The remaining US network is now smaller, with capacity being redirected towards Asia where performance has reportedly been better. Norse aims to achieve profitability by year-end.

Although some routes achieved solid average load factors last year—such as JFK-BER at 83% and LAX-CDG at 80%—the strongest months for three routes were in December, which is atypical for transatlantic operations that usually peak during summer. Lower fares likely contributed to higher loads but may not have translated into profits. Additionally, fewer flights in December may have artificially inflated load factor figures.

Norse Atlantic follows Norwegian as another attempt at long-haul low-cost service across the Atlantic. The market remains highly competitive; data from aviation analytics firm Cirium indicates more than 140,000 two-way flights are scheduled between Europe and North America during this year's third quarter—a figure up by 4.7%, mainly due to large carriers such as United Airlines, Delta Air Lines, and American Airlines.

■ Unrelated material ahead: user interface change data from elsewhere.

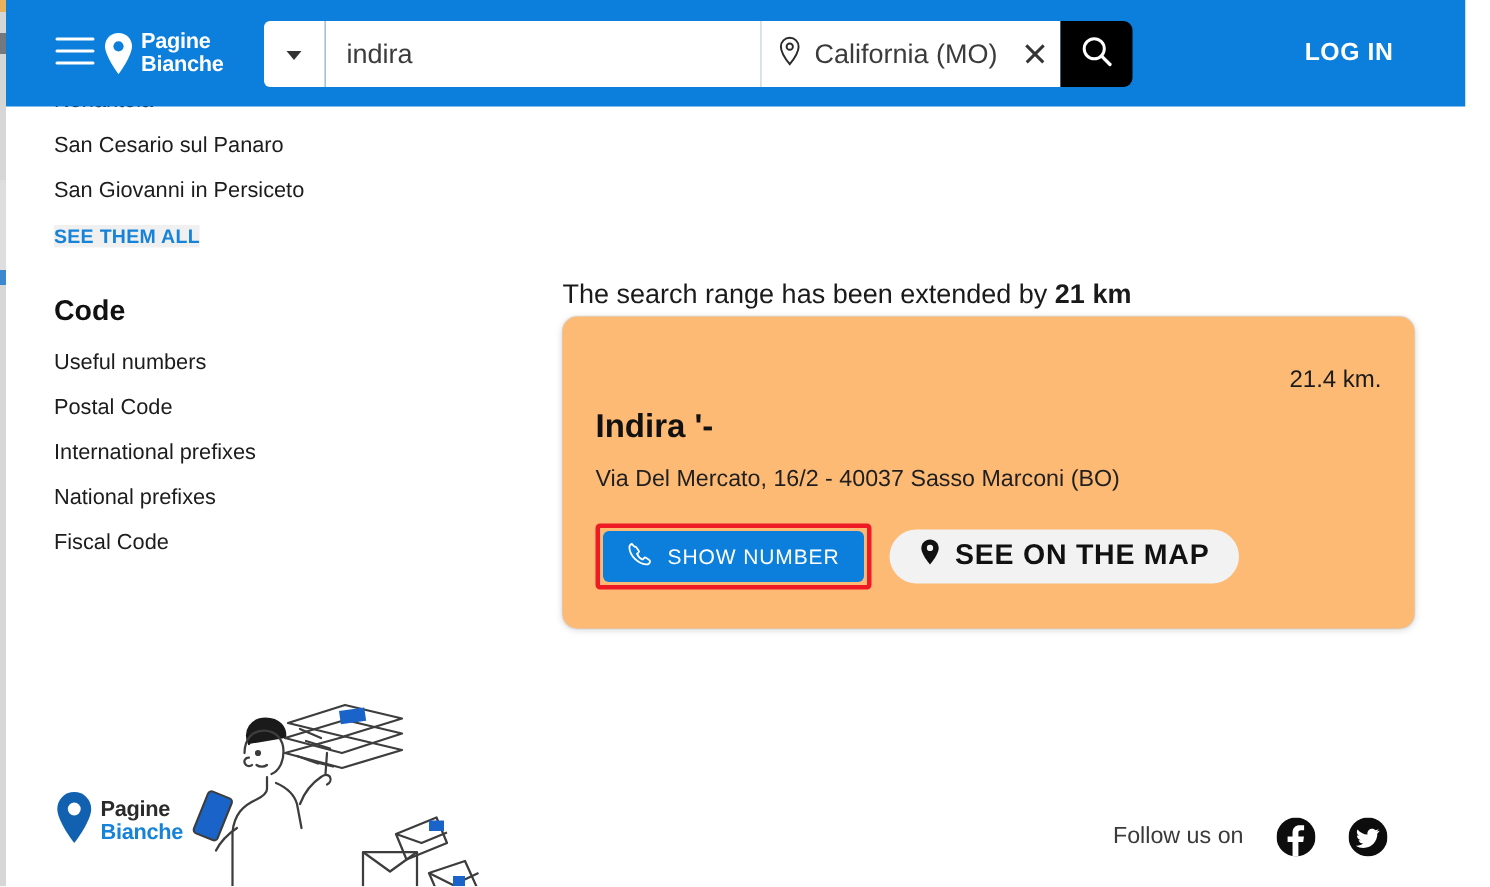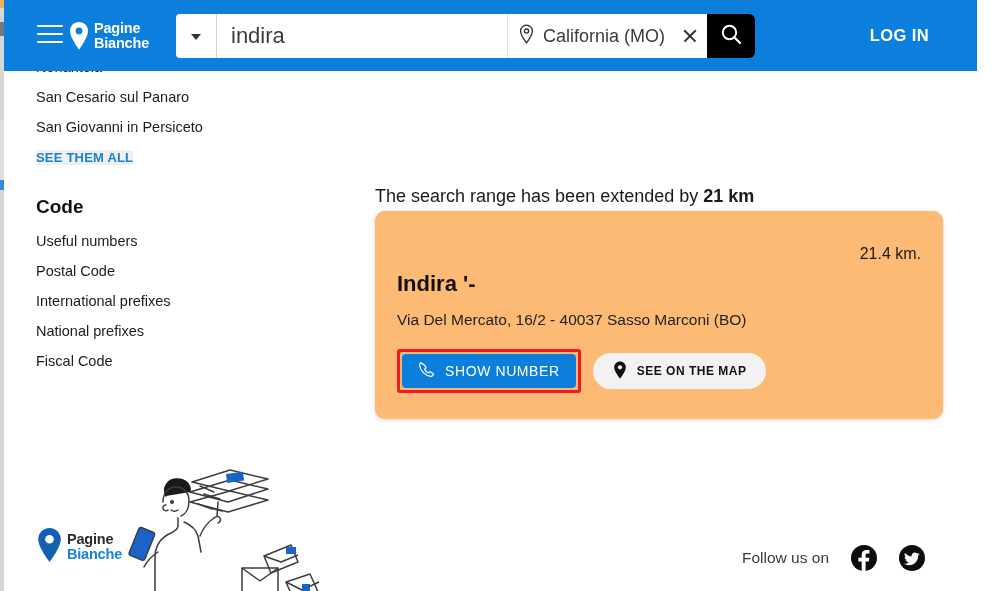--- a/index.html
+++ b/index.html
@@ -118,21 +118,21 @@
   }
   .what-input {
     width: 290px;
     background: #ffffff;
     display: flex;
     align-items: center;
     padding-left: 14px;
     box-sizing: border-box;
   }
   .what-input .val {
-    font-size: 22px;
+    font-size: 18px;
     color: #3b3b3b;
     font-family: "Liberation Sans", sans-serif;
   }
   .where-input {
     width: 200px;
     background: #ffffff;
     display: flex;
     align-items: center;
     gap: 8px;
     padding-left: 10px;
@@ -292,21 +292,21 @@
   .btn-map {
     background: #f2f2f2;
     color: #111;
     border: none;
     border-radius: 18px;
     height: 36px;
     padding: 0 20px;
     display: inline-flex;
     align-items: center;
     gap: 10px;
-    font-size: 12px;
+    font-size: 19px;
     font-weight: 700;
     letter-spacing: .5px;
     cursor: pointer;
     font-family: "Liberation Sans", sans-serif;
   }
 
   
   #footer {
     position: absolute;
     left: 4px; top: 440px;

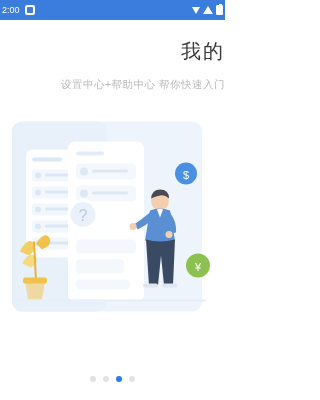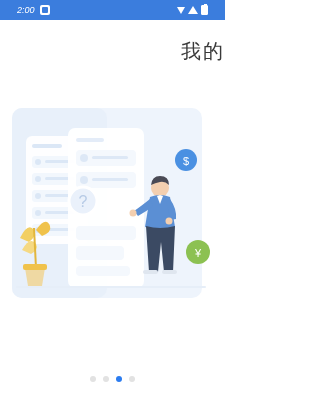--- a/index.html
+++ b/index.html
@@ -16,24 +16,23 @@
     display: flex;
     flex-direction: column;
   }
   
   .statusbar {
     height: 20px;
     background: #3b7ddd;
     color: #ffffff;
     display: flex;
     align-items: center;
-    padding: 0 17px;
+    padding: 0 2px;
     font-size: 9px;
     flex: 0 0 auto;
-    font-style: italic;
   }
   .statusbar .time { font-size: 9px; letter-spacing: 0; }
   .statusbar .appicon {
     width: 10px; height: 10px;
     background: #ffffff;
     border-radius: 2px;
     margin-left: 5px;
     position: relative;
   }
   .statusbar .appicon::after {
@@ -130,20 +129,21 @@
     <span class="spacer"></span>
     <span class="sicons">
       <span class="tri-down"></span>
       <span class="wifi"></span>
       <span class="batt"></span>
     </span>
   </div>
 
   <div class="header">
     <div class="title">我的</div>
+    <div class="subtitle">设置中心+帮助中心 帮你快速入门</div>
   </div>
 
   <div class="illus">
     <svg viewBox="0 0 225 235" preserveAspectRatio="xMidYMid meet">
 
       <rect x="12" y="8" width="190" height="190" rx="10" fill="#eef4fc"></rect>
       <rect x="12" y="8" width="95" height="190" rx="10" fill="#e8f0fa"></rect>
 
       <g>
         <rect x="26" y="36" width="62" height="108" rx="6" fill="#ffffff" opacity="0.92"></rect>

Major airlines benefit from powerful joint ventures on transatlantic routes. These alliances—oneworld Atlantic Joint Business (American Airlines, British Airways, Finnair and Iberia), A++ (Air Canada, United Airlines and Lufthansa Group), and Blue Skies (Air France-KLM Group, Delta and Virgin Atlantic)—pool revenues among partners and command much larger seat shares than independent operators like Norse or JetBlue.

By leasing aircraft to IndiGo, Norse secures stable revenue streams insulated from direct competition on those planes’ routes. However, this arrangement is temporary; once IndiGo receives its first Airbus A350 deliveries, the contract will conclude.